Die Flansche 9, 11 sind an sich gegenüber liegenden Enden des Hohlisolators 1 angeordnet und weisen jeweils einen ringförmig um eine Isolatorlängsachse 13 des Hohlisolators 1 verlaufenden Flanschkragen 15 auf. In dem in der Figur dargestellten Ausführungsbeispiel ist jeder Flansch 9, 11 mit einer Außenoberfläche der Ummantelung 5 verbunden. Dazu werden die Flansche 9, 11 beispielsweise an die Ummantelung 5 geklebt. Ein alternatives (nicht dargestelltes) Ausführungsbeispiel sieht vor, dass die Ummantelung 5 nur einen zwischen den Flanschen 9, 11 verlaufenden Abschnitt des Isolierrohrs 3 umgibt und jeder Flansch 9, 11 direkt mit dem Isolierrohr 3 verbunden ist. Dazu werden die Flansche 9, 11 beispielsweise an das Isolierrohr 3 zementiert.

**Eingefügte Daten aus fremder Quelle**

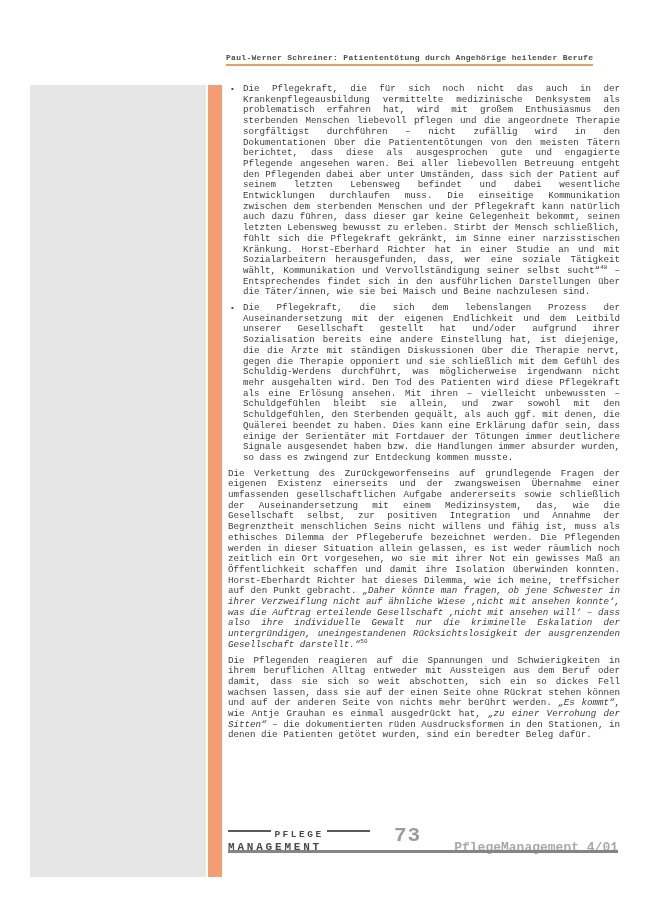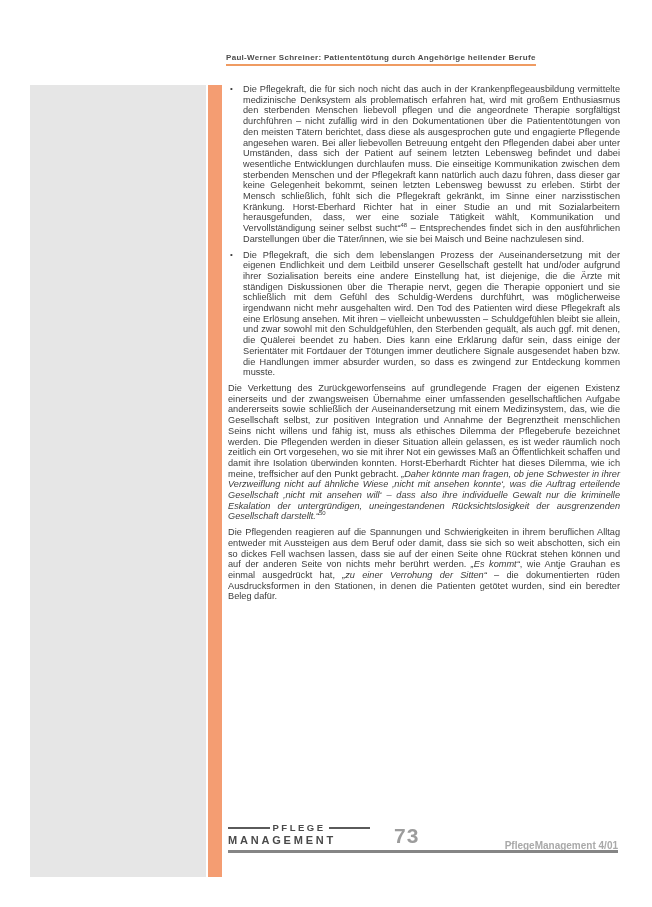"Paul-Werner Schreiner: Patiententötung" .page { font-family: Liberation Sans, sans-serif -> Liberation Mono, monospace }
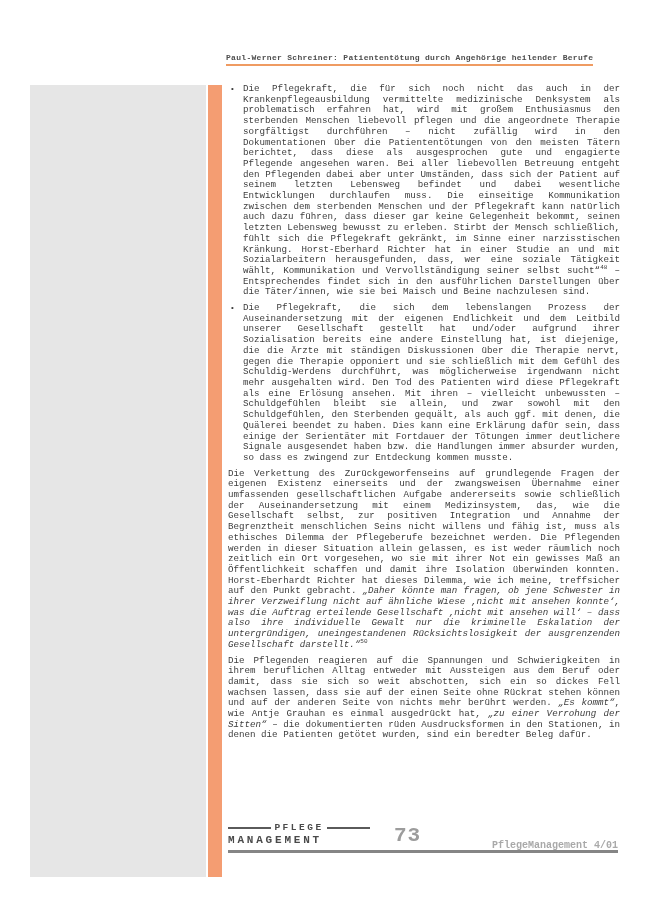"PFLEGE" .brand-word1 { margin-top: none -> 7px }
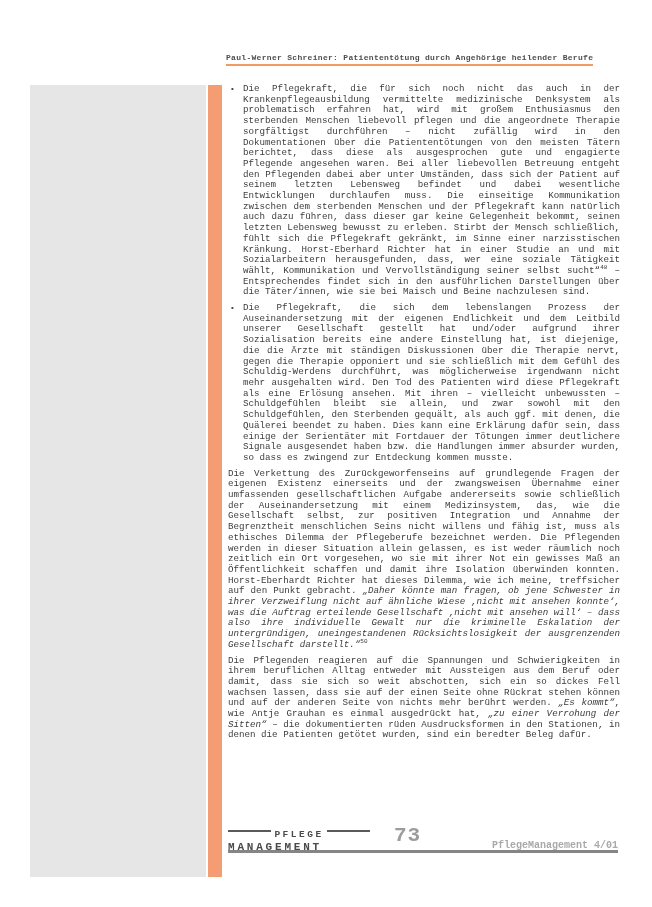"PflegeManagement 4/01" .issue-label { font-size: 10px -> 13px }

Die Beschirmung 7 ist aus einem elektrisch isolierenden Material, beispielsweise aus einem Silikon, gefertigt. Die Beschirmung 7 ist an einer Außenoberfläche der Ummantelung 5 zwischen den Flanschen 9, 11 angeordnet und weist mehrere ringförmig um die Isolatorlängsachse 13 verlaufende schirmartige Lamellen 17 auf.

Obwohl die Erfindung im Detail durch bevorzugte Ausführungsbeispiele näher illustriert und beschrieben wurde, so ist die Erfindung nicht durch die offenbarten Beispiele eingeschränkt und andere Variationen können vom Fachmann hieraus abgeleitet werden, ohne den Schutzumfang der Erfindung zu verlassen.